■ Activity ■
All of the entries below need repeating exactly, apart from their images.

■ Data to examine ■
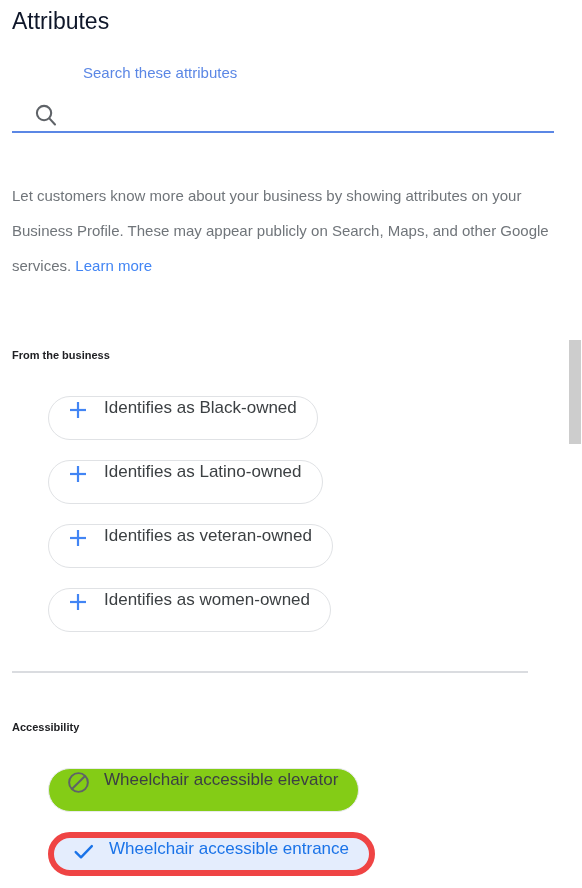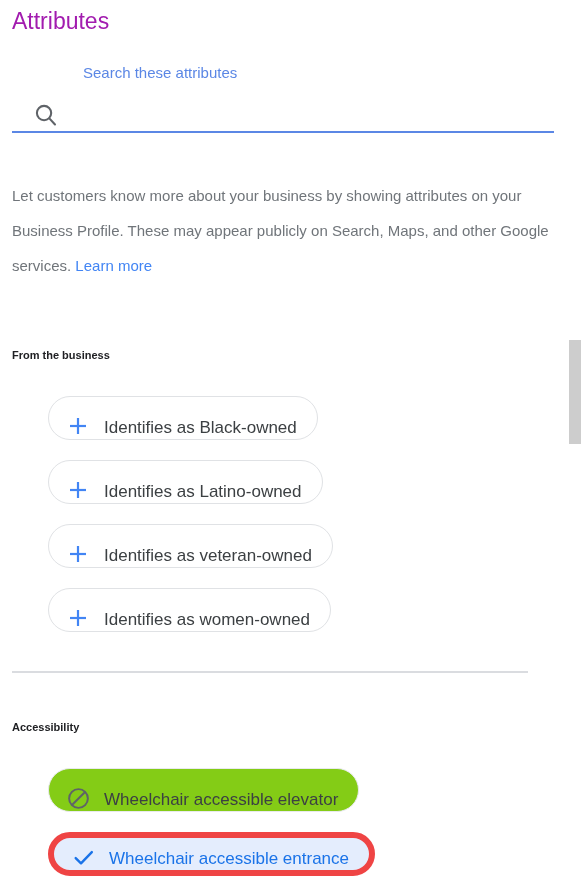--- a/index.html
+++ b/index.html
@@ -33,7 +33,7 @@
     font-size: 23px;
     line-height: 32px;
     font-weight: 400;
-    color: #a21caf;
+    color: #0f172a;
     letter-spacing: 0px;
     white-space: nowrap;
   }

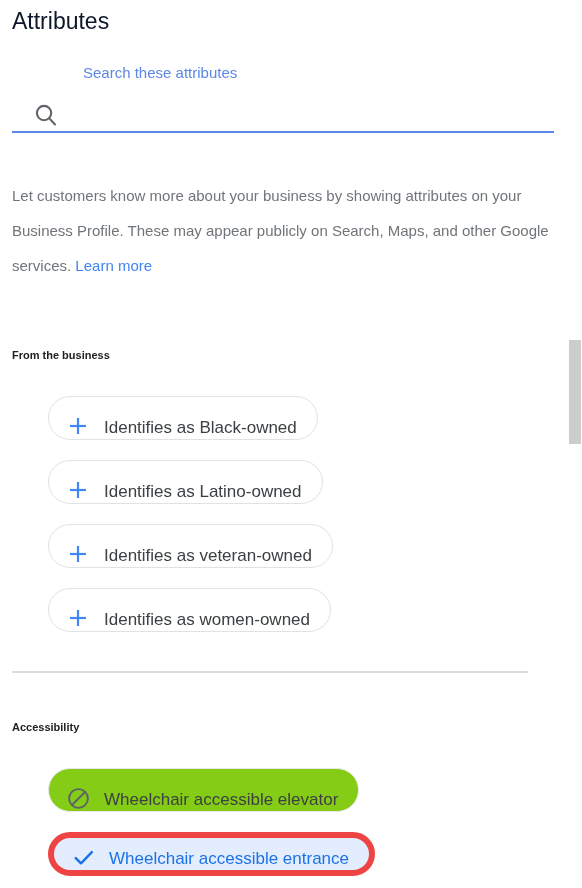--- a/index.html
+++ b/index.html
@@ -126,7 +126,7 @@
 
   .chip {
     display: flex;
-    align-items: flex-end;
+    align-items: flex-start;
     height: 44px;
     border-radius: 22px;
     padding: 0 20px 0 16px;

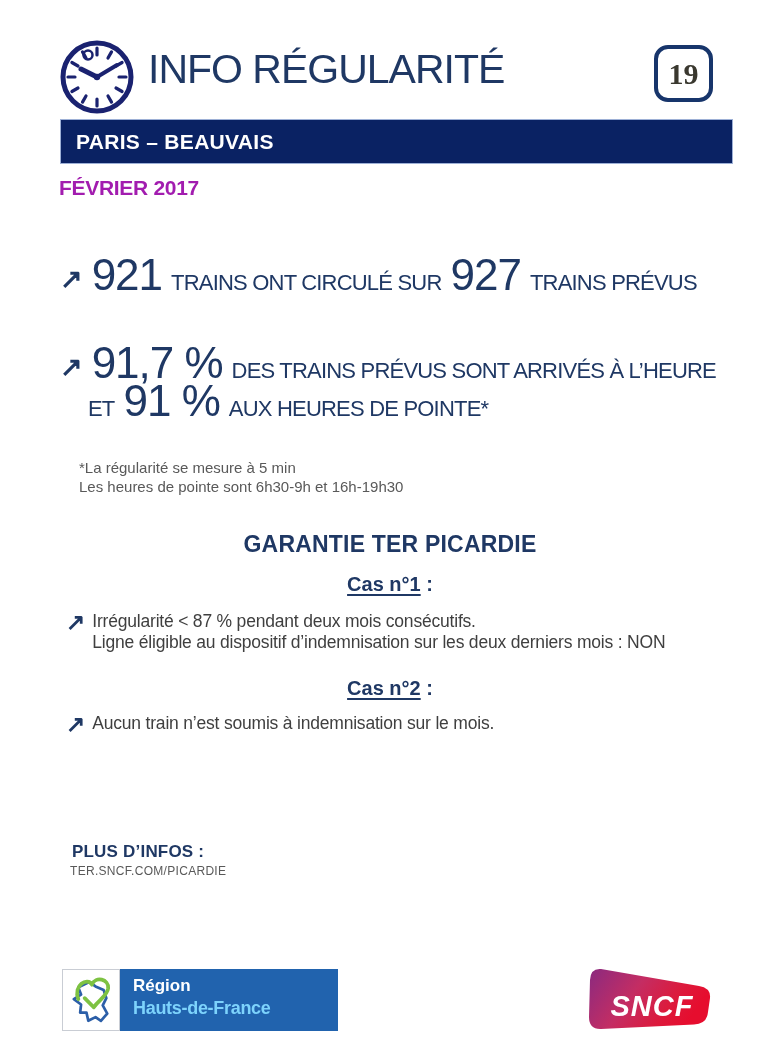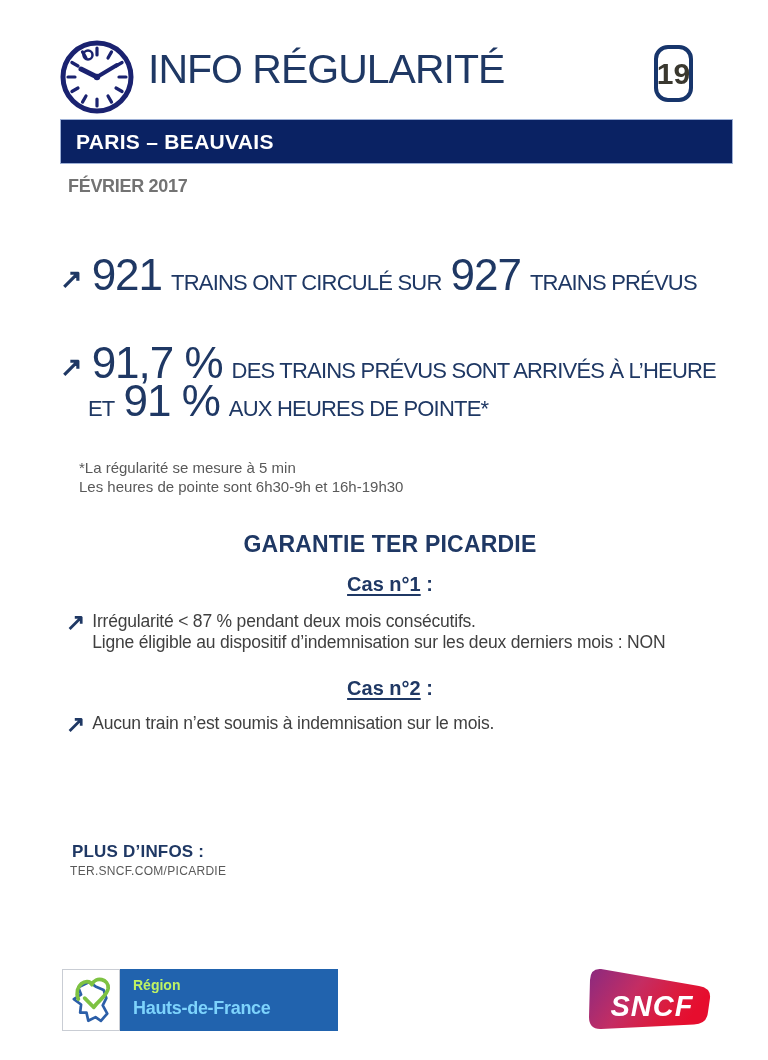--- a/index.html
+++ b/index.html
@@ -15,10 +15,10 @@
     color:#1F3864; letter-spacing:-1px; white-space:nowrap;
   }
   .badge {
-    position:absolute; left:654px; top:45px; width:39px; height:57px;
+    position:absolute; left:654px; top:45px; width:59px; height:57px;
     border:4px solid #17356B; border-radius:14px; background:#ffffff;
     display:flex; align-items:center; justify-content:center;
-    font-size:30px; font-weight:bold; color:#3A382F;
+    font-size:30px; font-weight:bold; color:#3A382F;font-family:Liberation Serif, serif;
   }
   .banner {
     position:absolute; left:60px; top:119px; width:673px; height:45px;

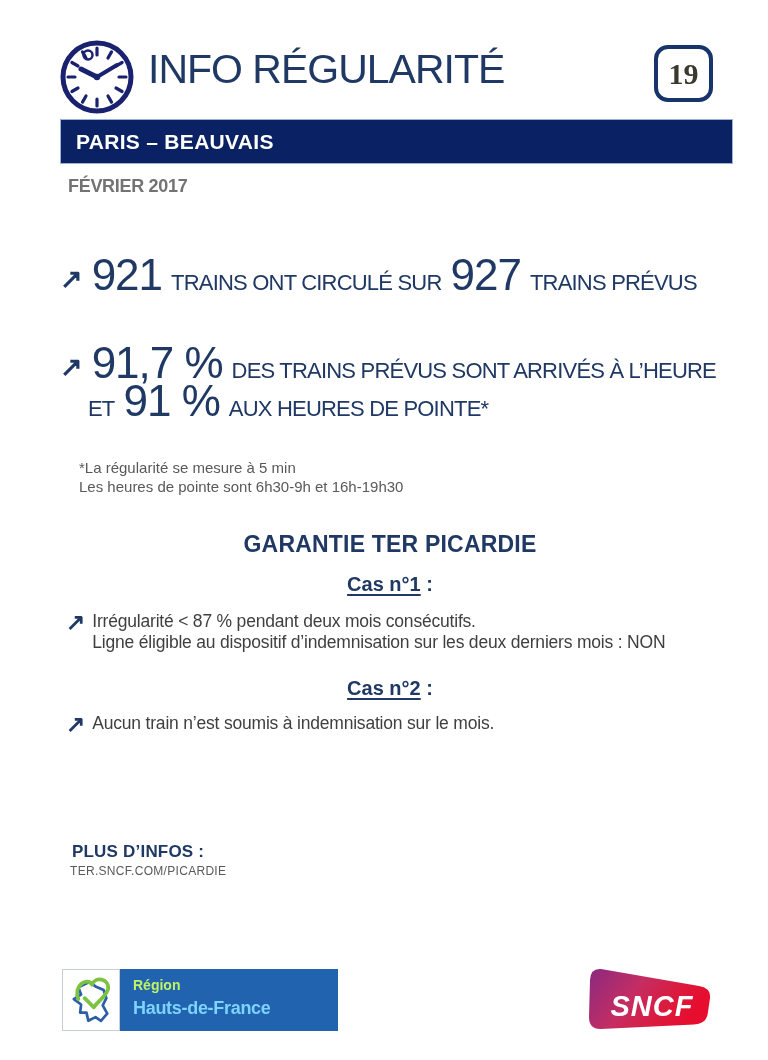--- a/index.html
+++ b/index.html
@@ -27,8 +27,8 @@
     color:#ffffff; font-size:21px; font-weight:bold; letter-spacing:0.3px;
   }
   .period {
-    position:absolute; left:68px; top:176px; font-size:18px; font-weight:bold;
-    color:#737373; letter-spacing:-0.3px;
+    position:absolute; left:59px; top:176px; font-size:21px; font-weight:bold;
+    color:#a21caf; letter-spacing:-0.3px;
   }
   
   .stat {

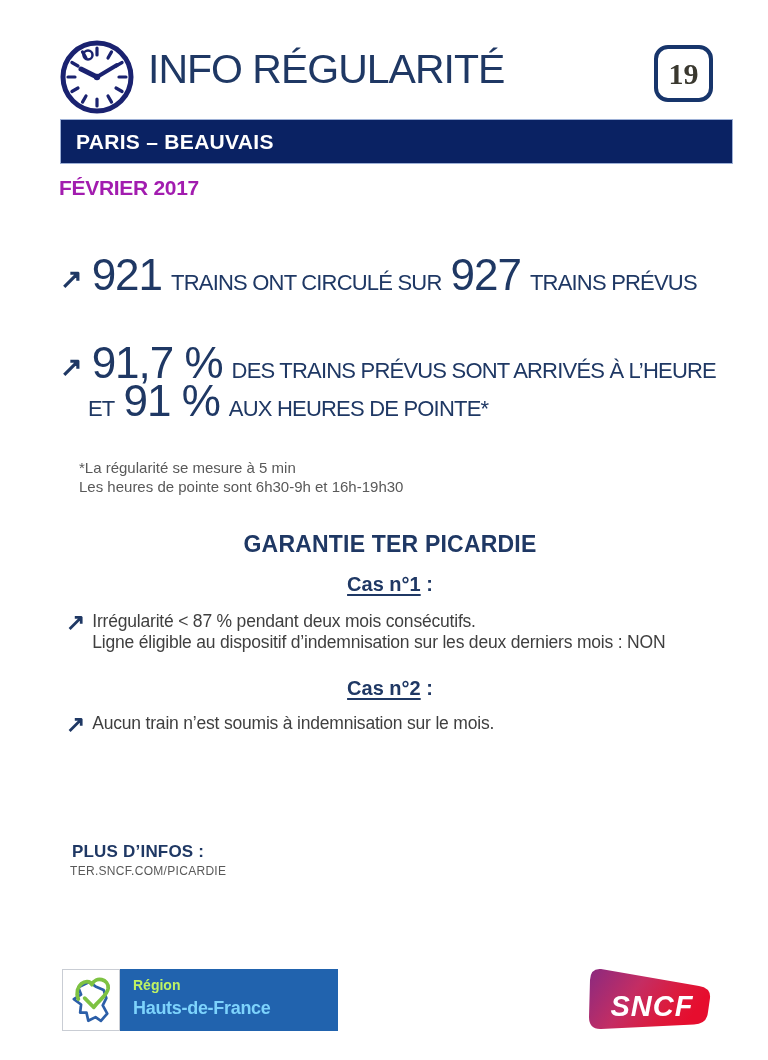--- a/index.html
+++ b/index.html
@@ -84,7 +84,7 @@
   .region-text-box {
     flex:1; background:#2163AE; padding:7px 0 0 13px;
   }
-  .region-line1 { color:#bef264; font-size:14px; font-weight:bold; line-height:19px; }
+  .region-line1 { color:#ffffff; font-size:17px; font-weight:bold; line-height:19px; }
   .region-line2 { color:#7dd3fc; font-size:18px; font-weight:bold; line-height:26px; letter-spacing:-0.3px; }
   .sncf-logo { position:absolute; left:586px; top:966px; width:128px; height:68px; }
 </style>

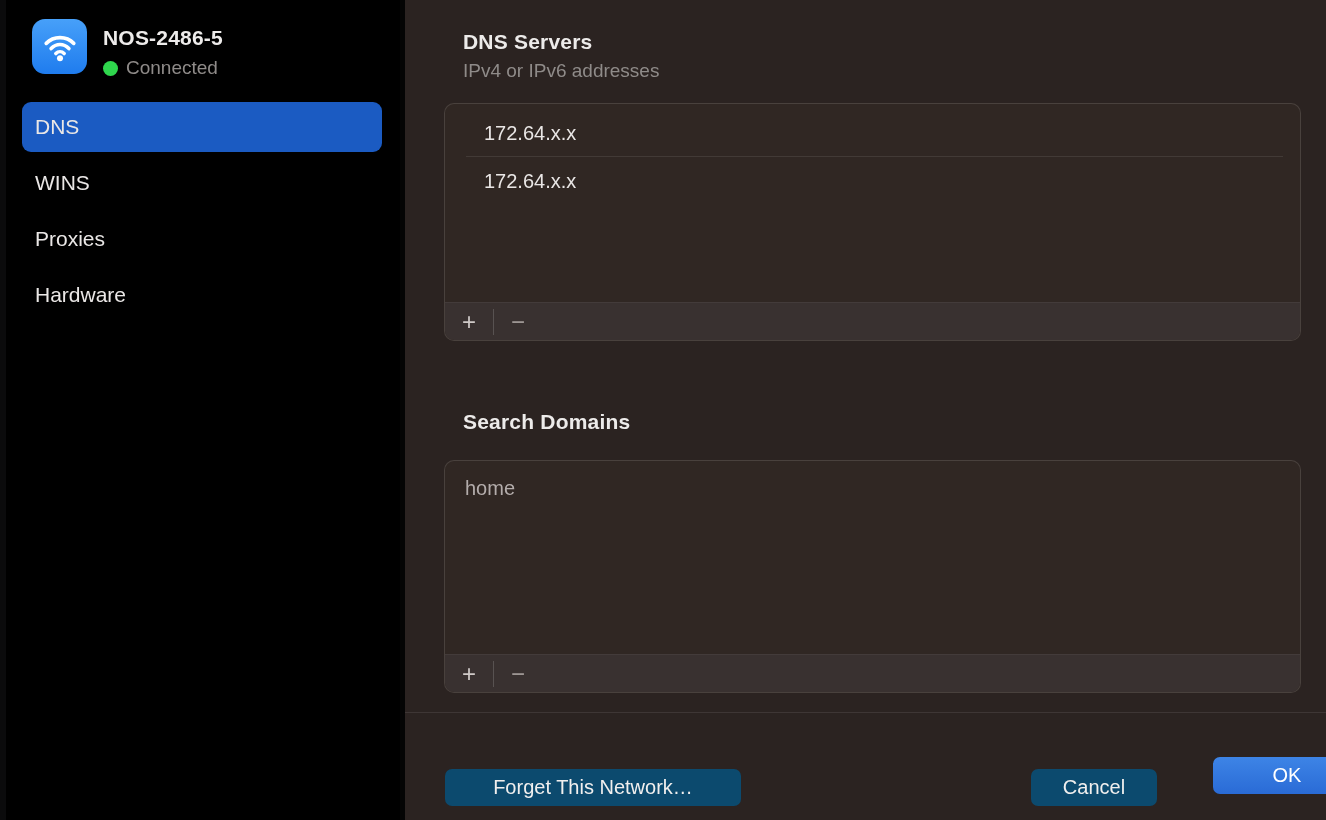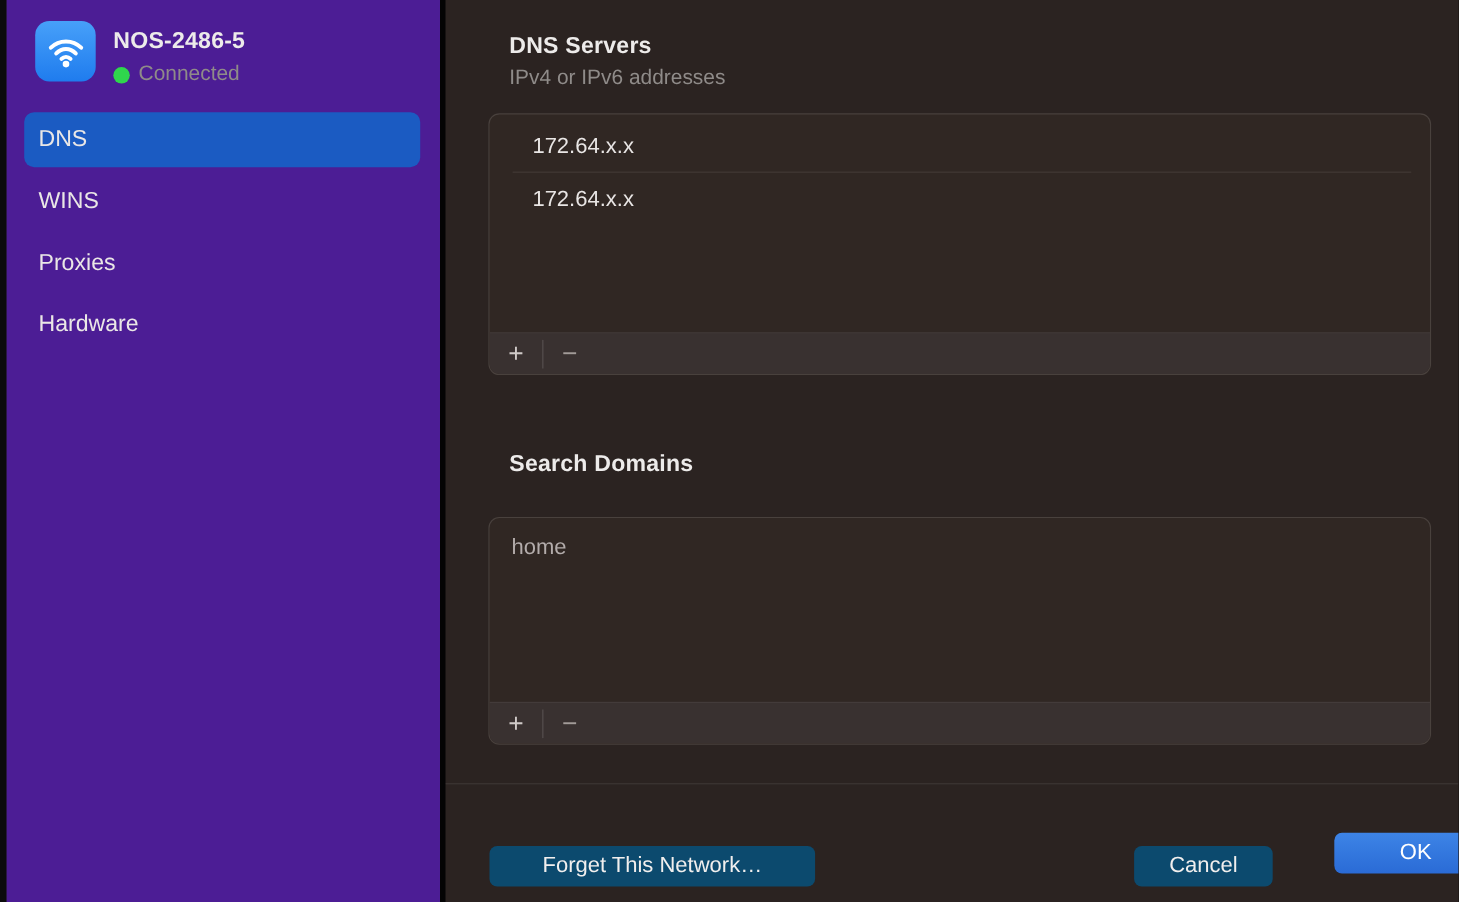--- a/index.html
+++ b/index.html
@@ -12,7 +12,7 @@
   
   .left-strip{ position:absolute; left:0; top:0; width:6px; height:820px; background:#0b0b0c; }
   
-  .sidebar{ position:absolute; left:6px; top:0; width:394px; height:820px; background:#4c1d95; }
+  .sidebar{ position:absolute; left:6px; top:0; width:394px; height:820px; background:#000000; }
   .vdivider{ position:absolute; left:400px; top:0; width:5px; height:820px; background:#040404; }
   .net-header{ position:absolute; left:0; top:0; width:394px; height:96px; }
   .wifi-badge{

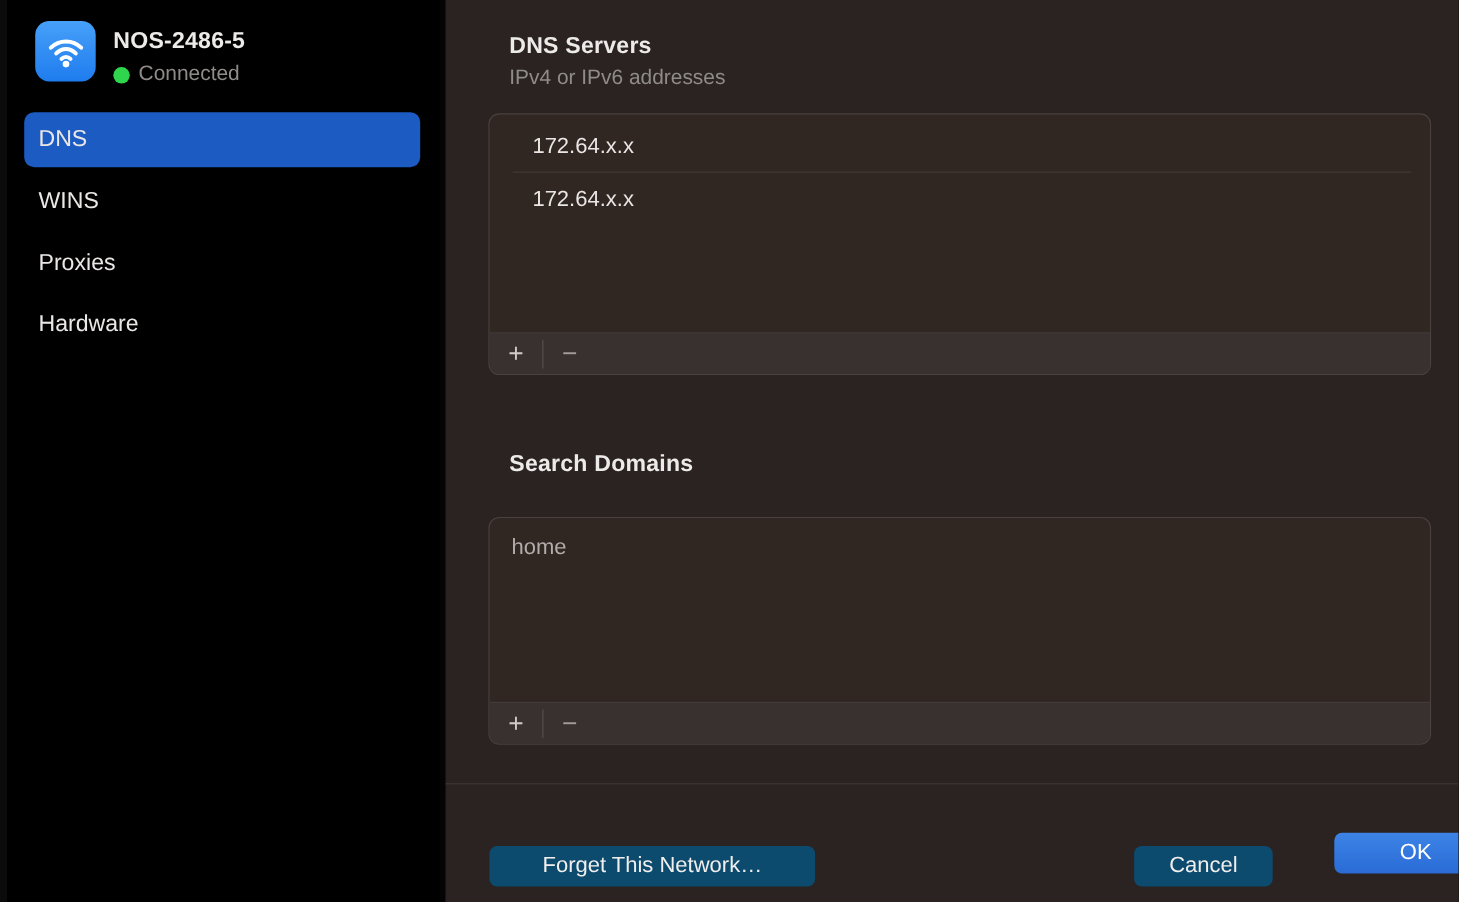--- a/index.html
+++ b/index.html
@@ -133,7 +133,7 @@
 
     <div class="section-title" style="top:410px;">Search Domains</div>
 
-    <div class="listbox" style="top:470px; height:207px;">
+    <div class="listbox" style="top:460px; height:233px;">
       <div class="lb-row dim" style="top:8px; padding-left:20px;">
         <span>home</span>
       </div>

■ Exercise answer ■
--- a/index.html
+++ b/index.html
@@ -33,7 +33,7 @@
     font-size: 23px;
     line-height: 32px;
     font-weight: 400;
-    color: #a21caf;
+    color: #0f172a;
     letter-spacing: 0px;
     white-space: nowrap;
   }

--- a/index.html
+++ b/index.html
@@ -126,7 +126,7 @@
 
   .chip {
     display: flex;
-    align-items: flex-end;
+    align-items: flex-start;
     height: 44px;
     border-radius: 22px;
     padding: 0 20px 0 16px;

--- a/index.html
+++ b/index.html
@@ -15,10 +15,10 @@
     color:#1F3864; letter-spacing:-1px; white-space:nowrap;
   }
   .badge {
-    position:absolute; left:654px; top:45px; width:39px; height:57px;
+    position:absolute; left:654px; top:45px; width:59px; height:57px;
     border:4px solid #17356B; border-radius:14px; background:#ffffff;
     display:flex; align-items:center; justify-content:center;
-    font-size:30px; font-weight:bold; color:#3A382F;
+    font-size:30px; font-weight:bold; color:#3A382F;font-family:Liberation Serif, serif;
   }
   .banner {
     position:absolute; left:60px; top:119px; width:673px; height:45px;

--- a/index.html
+++ b/index.html
@@ -27,8 +27,8 @@
     color:#ffffff; font-size:21px; font-weight:bold; letter-spacing:0.3px;
   }
   .period {
-    position:absolute; left:68px; top:176px; font-size:18px; font-weight:bold;
-    color:#737373; letter-spacing:-0.3px;
+    position:absolute; left:59px; top:176px; font-size:21px; font-weight:bold;
+    color:#a21caf; letter-spacing:-0.3px;
   }
   
   .stat {

--- a/index.html
+++ b/index.html
@@ -84,7 +84,7 @@
   .region-text-box {
     flex:1; background:#2163AE; padding:7px 0 0 13px;
   }
-  .region-line1 { color:#bef264; font-size:14px; font-weight:bold; line-height:19px; }
+  .region-line1 { color:#ffffff; font-size:17px; font-weight:bold; line-height:19px; }
   .region-line2 { color:#7dd3fc; font-size:18px; font-weight:bold; line-height:26px; letter-spacing:-0.3px; }
   .sncf-logo { position:absolute; left:586px; top:966px; width:128px; height:68px; }
 </style>

--- a/index.html
+++ b/index.html
@@ -12,7 +12,7 @@
   
   .left-strip{ position:absolute; left:0; top:0; width:6px; height:820px; background:#0b0b0c; }
   
-  .sidebar{ position:absolute; left:6px; top:0; width:394px; height:820px; background:#4c1d95; }
+  .sidebar{ position:absolute; left:6px; top:0; width:394px; height:820px; background:#000000; }
   .vdivider{ position:absolute; left:400px; top:0; width:5px; height:820px; background:#040404; }
   .net-header{ position:absolute; left:0; top:0; width:394px; height:96px; }
   .wifi-badge{

--- a/index.html
+++ b/index.html
@@ -133,7 +133,7 @@
 
     <div class="section-title" style="top:410px;">Search Domains</div>
 
-    <div class="listbox" style="top:470px; height:207px;">
+    <div class="listbox" style="top:460px; height:233px;">
       <div class="lb-row dim" style="top:8px; padding-left:20px;">
         <span>home</span>
       </div>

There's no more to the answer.